_WORK TO COMPLETE_
Only the lines from the start of the data through the line containing "-268,21 +268,21 @@" should be written out, exactly as they are, with both ends included and the pictures left out.

↓

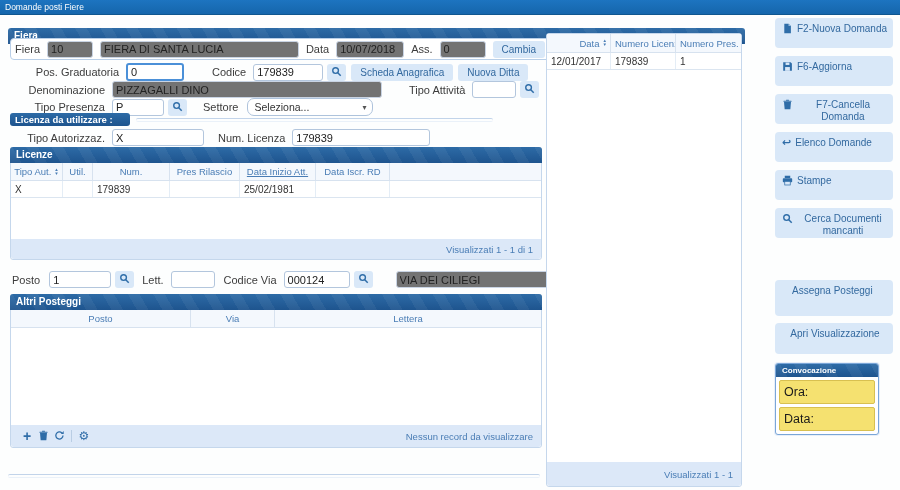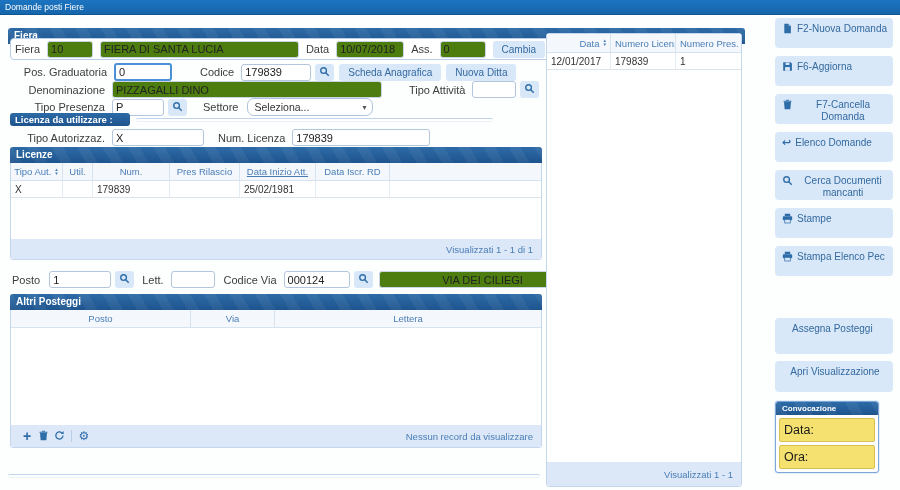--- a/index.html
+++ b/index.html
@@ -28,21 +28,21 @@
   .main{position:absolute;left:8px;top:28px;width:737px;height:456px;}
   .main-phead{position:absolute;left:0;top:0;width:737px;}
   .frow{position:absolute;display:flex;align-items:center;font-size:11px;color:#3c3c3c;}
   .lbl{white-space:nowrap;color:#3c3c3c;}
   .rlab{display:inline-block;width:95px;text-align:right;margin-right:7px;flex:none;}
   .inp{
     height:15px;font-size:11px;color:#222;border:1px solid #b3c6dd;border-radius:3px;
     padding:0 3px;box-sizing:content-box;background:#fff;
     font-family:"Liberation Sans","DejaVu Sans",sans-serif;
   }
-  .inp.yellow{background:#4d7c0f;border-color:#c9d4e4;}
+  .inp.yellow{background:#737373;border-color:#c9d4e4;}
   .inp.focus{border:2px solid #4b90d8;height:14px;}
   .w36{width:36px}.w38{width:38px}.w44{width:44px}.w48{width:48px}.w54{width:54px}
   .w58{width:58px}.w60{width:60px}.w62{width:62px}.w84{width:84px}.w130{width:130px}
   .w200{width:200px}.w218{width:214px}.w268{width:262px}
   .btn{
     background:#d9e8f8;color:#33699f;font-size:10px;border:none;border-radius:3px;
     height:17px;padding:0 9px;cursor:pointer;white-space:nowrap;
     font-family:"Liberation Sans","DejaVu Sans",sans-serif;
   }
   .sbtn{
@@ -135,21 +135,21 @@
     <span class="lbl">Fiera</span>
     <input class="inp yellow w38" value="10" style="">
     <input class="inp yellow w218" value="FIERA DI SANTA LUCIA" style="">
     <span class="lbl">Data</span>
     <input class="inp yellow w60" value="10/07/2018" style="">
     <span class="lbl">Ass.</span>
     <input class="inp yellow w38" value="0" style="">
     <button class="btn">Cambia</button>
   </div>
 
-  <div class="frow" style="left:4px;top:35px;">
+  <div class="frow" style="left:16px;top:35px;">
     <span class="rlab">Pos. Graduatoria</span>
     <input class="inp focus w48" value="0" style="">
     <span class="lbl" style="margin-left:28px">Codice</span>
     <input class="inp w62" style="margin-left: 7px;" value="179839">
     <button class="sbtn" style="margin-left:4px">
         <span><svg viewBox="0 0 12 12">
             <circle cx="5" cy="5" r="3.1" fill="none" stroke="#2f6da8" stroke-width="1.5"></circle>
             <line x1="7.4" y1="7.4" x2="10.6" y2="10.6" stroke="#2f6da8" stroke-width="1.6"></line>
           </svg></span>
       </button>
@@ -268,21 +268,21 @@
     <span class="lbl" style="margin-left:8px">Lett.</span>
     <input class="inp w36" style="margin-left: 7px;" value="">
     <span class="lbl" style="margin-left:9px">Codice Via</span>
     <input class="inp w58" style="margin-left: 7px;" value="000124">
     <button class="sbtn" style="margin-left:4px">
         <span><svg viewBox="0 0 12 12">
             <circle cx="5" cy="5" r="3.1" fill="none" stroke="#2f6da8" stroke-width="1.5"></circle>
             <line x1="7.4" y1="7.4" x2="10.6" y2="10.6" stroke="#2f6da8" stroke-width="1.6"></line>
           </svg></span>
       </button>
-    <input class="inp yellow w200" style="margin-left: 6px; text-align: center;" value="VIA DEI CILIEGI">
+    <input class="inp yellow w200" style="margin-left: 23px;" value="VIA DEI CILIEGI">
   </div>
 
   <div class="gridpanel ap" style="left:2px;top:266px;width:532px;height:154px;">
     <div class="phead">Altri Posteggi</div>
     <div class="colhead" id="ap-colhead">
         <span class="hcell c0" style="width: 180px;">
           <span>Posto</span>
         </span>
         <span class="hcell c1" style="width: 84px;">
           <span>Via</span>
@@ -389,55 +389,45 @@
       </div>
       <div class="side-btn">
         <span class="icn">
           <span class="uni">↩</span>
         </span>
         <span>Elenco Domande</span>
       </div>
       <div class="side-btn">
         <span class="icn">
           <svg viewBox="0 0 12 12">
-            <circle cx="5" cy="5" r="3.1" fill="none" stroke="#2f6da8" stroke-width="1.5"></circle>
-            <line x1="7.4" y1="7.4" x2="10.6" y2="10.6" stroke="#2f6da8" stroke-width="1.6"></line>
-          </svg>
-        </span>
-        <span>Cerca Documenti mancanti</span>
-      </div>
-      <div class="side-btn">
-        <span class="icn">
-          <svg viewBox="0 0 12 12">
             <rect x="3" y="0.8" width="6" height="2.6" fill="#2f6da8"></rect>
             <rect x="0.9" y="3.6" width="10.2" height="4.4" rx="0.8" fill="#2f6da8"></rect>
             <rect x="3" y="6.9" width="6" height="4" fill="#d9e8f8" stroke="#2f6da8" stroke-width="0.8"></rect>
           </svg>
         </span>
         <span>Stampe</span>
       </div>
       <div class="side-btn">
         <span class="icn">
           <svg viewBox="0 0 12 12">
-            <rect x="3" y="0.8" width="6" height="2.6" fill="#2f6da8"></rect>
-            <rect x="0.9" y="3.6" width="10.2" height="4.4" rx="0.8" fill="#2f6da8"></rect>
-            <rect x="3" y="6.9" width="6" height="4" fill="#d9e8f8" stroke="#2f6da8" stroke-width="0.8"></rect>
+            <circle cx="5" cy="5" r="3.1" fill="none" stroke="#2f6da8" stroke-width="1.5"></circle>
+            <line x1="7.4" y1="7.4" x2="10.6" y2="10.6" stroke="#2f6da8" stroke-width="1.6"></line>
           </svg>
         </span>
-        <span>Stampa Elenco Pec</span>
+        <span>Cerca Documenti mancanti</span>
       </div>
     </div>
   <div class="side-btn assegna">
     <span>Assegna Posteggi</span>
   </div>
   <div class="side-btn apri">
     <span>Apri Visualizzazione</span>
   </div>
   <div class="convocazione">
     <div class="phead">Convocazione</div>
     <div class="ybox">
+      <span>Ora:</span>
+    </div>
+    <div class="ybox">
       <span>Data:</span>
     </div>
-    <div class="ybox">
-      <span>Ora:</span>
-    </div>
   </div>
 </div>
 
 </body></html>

↑

_FINAL ANSWER_
--- a/index.html
+++ b/index.html
@@ -28,21 +28,21 @@
   .main{position:absolute;left:8px;top:28px;width:737px;height:456px;}
   .main-phead{position:absolute;left:0;top:0;width:737px;}
   .frow{position:absolute;display:flex;align-items:center;font-size:11px;color:#3c3c3c;}
   .lbl{white-space:nowrap;color:#3c3c3c;}
   .rlab{display:inline-block;width:95px;text-align:right;margin-right:7px;flex:none;}
   .inp{
     height:15px;font-size:11px;color:#222;border:1px solid #b3c6dd;border-radius:3px;
     padding:0 3px;box-sizing:content-box;background:#fff;
     font-family:"Liberation Sans","DejaVu Sans",sans-serif;
   }
-  .inp.yellow{background:#4d7c0f;border-color:#c9d4e4;}
+  .inp.yellow{background:#737373;border-color:#c9d4e4;}
   .inp.focus{border:2px solid #4b90d8;height:14px;}
   .w36{width:36px}.w38{width:38px}.w44{width:44px}.w48{width:48px}.w54{width:54px}
   .w58{width:58px}.w60{width:60px}.w62{width:62px}.w84{width:84px}.w130{width:130px}
   .w200{width:200px}.w218{width:214px}.w268{width:262px}
   .btn{
     background:#d9e8f8;color:#33699f;font-size:10px;border:none;border-radius:3px;
     height:17px;padding:0 9px;cursor:pointer;white-space:nowrap;
     font-family:"Liberation Sans","DejaVu Sans",sans-serif;
   }
   .sbtn{
@@ -135,21 +135,21 @@
     <span class="lbl">Fiera</span>
     <input class="inp yellow w38" value="10" style="">
     <input class="inp yellow w218" value="FIERA DI SANTA LUCIA" style="">
     <span class="lbl">Data</span>
     <input class="inp yellow w60" value="10/07/2018" style="">
     <span class="lbl">Ass.</span>
     <input class="inp yellow w38" value="0" style="">
     <button class="btn">Cambia</button>
   </div>
 
-  <div class="frow" style="left:4px;top:35px;">
+  <div class="frow" style="left:16px;top:35px;">
     <span class="rlab">Pos. Graduatoria</span>
     <input class="inp focus w48" value="0" style="">
     <span class="lbl" style="margin-left:28px">Codice</span>
     <input class="inp w62" style="margin-left: 7px;" value="179839">
     <button class="sbtn" style="margin-left:4px">
         <span><svg viewBox="0 0 12 12">
             <circle cx="5" cy="5" r="3.1" fill="none" stroke="#2f6da8" stroke-width="1.5"></circle>
             <line x1="7.4" y1="7.4" x2="10.6" y2="10.6" stroke="#2f6da8" stroke-width="1.6"></line>
           </svg></span>
       </button>
@@ -268,21 +268,21 @@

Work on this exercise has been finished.